*Assigned task*.
Reproduce all the data exactly, without pictures.

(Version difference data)
___
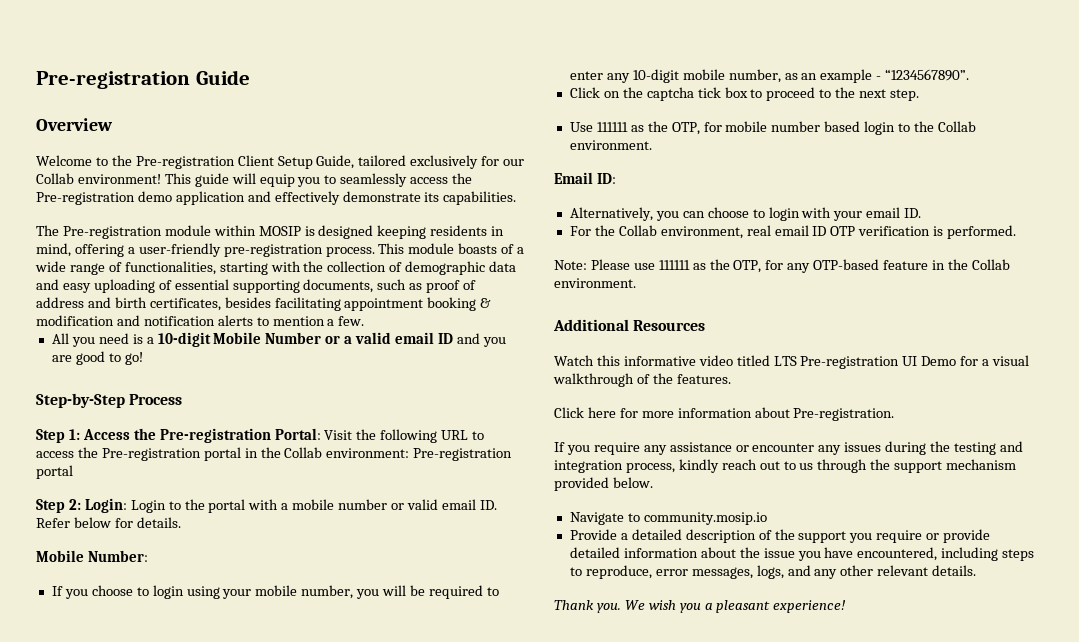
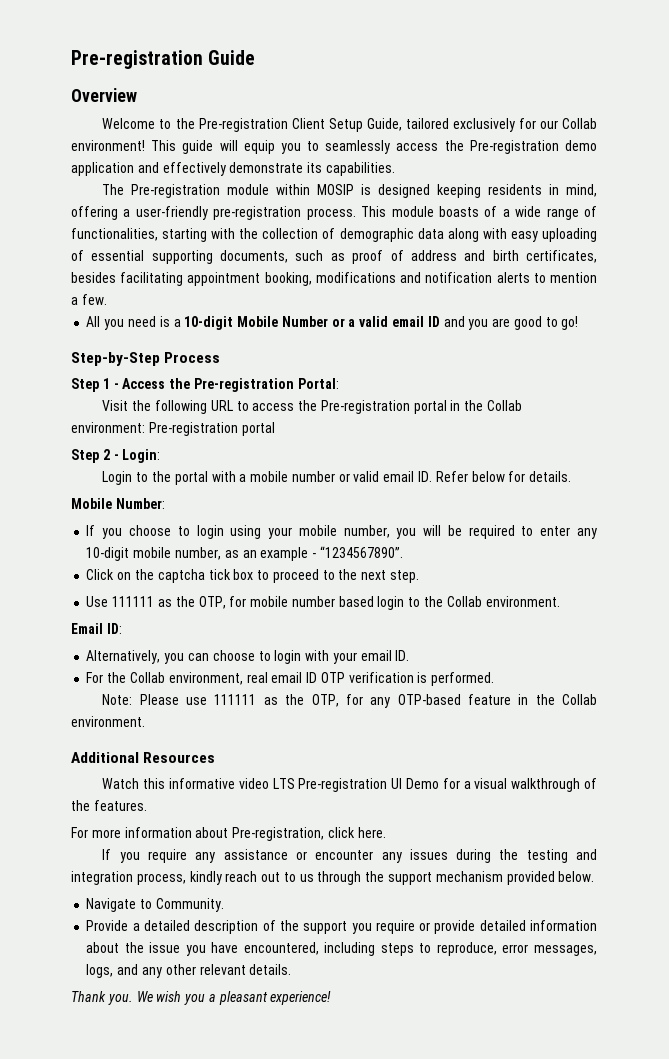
- This module boasts of a wide range of functionalities, starting with the collection of demographic data and easy uploading of essential supporting documents, such as proof of address and birth certificates, besides facilitating appointment booking & modification and notification alerts to mention a few.
+ This module boasts of a wide range of functionalities, starting with the collection of demographic data along with easy uploading of essential supporting documents, such as proof of address and birth certificates, besides facilitating appointment booking, modifications and notification alerts to mention a few.
- Step 1: Access the Pre-registration Portal: Visit the following URL to access the Pre-registration portal in the Collab environment: Pre-registration portal
+ Step 1 - Access the Pre-registration Portal:
+ Visit the following URL to access the Pre-registration portal in the Collab environment: Pre-registration portal
- Step 2: Login: Login to the portal with a mobile number or valid email ID. Refer below for details.
+ Step 2 - Login:
+ Login to the portal with a mobile number or valid email ID. Refer below for details.
- Watch this informative video titled LTS Pre-registration UI Demo for a visual walkthrough of the features.
+ Watch this informative video LTS Pre-registration UI Demo for a visual walkthrough of the features.
- Click here for more information about Pre-registration.
+ For more information about Pre-registration, click here.
- Navigate to community.mosip.io
+ Navigate to Community.

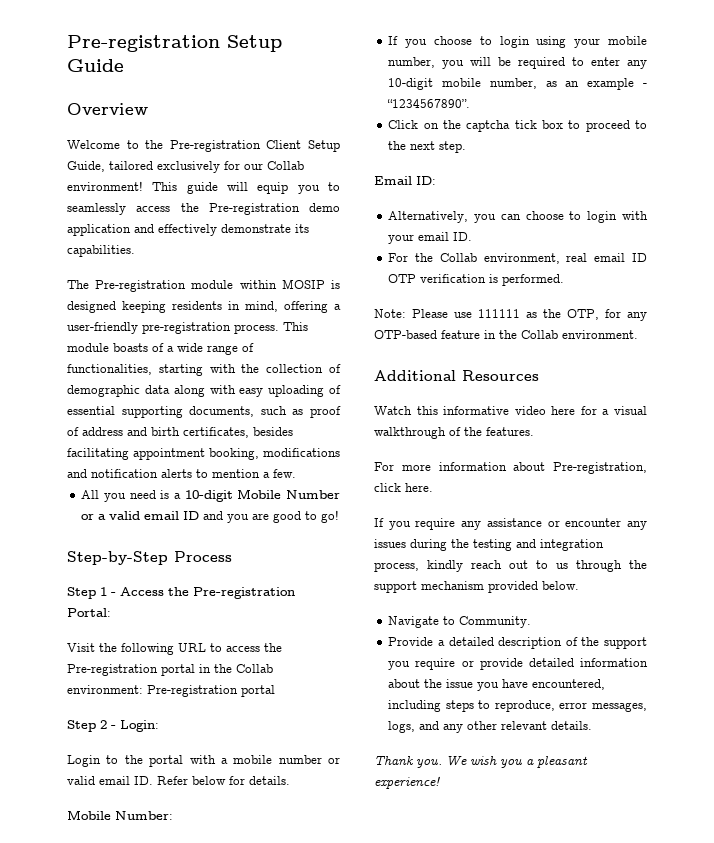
- Pre-registration Guide
+ Pre-registration Setup Guide
- Use 111111 as the OTP, for mobile number based login to the Collab environment.
- Watch this informative video LTS Pre-registration UI Demo for a visual walkthrough of the features.
+ Watch this informative video here for a visual walkthrough of the features.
___
*Solution below*.
- This module boasts of a wide range of functionalities, starting with the collection of demographic data and easy uploading of essential supporting documents, such as proof of address and birth certificates, besides facilitating appointment booking & modification and notification alerts to mention a few.
+ This module boasts of a wide range of functionalities, starting with the collection of demographic data along with easy uploading of essential supporting documents, such as proof of address and birth certificates, besides facilitating appointment booking, modifications and notification alerts to mention a few.
- Step 1: Access the Pre-registration Portal: Visit the following URL to access the Pre-registration portal in the Collab environment: Pre-registration portal
+ Step 1 - Access the Pre-registration Portal:
+ Visit the following URL to access the Pre-registration portal in the Collab environment: Pre-registration portal
- Step 2: Login: Login to the portal with a mobile number or valid email ID. Refer below for details.
+ Step 2 - Login:
+ Login to the portal with a mobile number or valid email ID. Refer below for details.
- Watch this informative video titled LTS Pre-registration UI Demo for a visual walkthrough of the features.
+ Watch this informative video LTS Pre-registration UI Demo for a visual walkthrough of the features.
- Click here for more information about Pre-registration.
+ For more information about Pre-registration, click here.
- Navigate to community.mosip.io
+ Navigate to Community.

- Pre-registration Guide
+ Pre-registration Setup Guide
- Use 111111 as the OTP, for mobile number based login to the Collab environment.
- Watch this informative video LTS Pre-registration UI Demo for a visual walkthrough of the features.
+ Watch this informative video here for a visual walkthrough of the features.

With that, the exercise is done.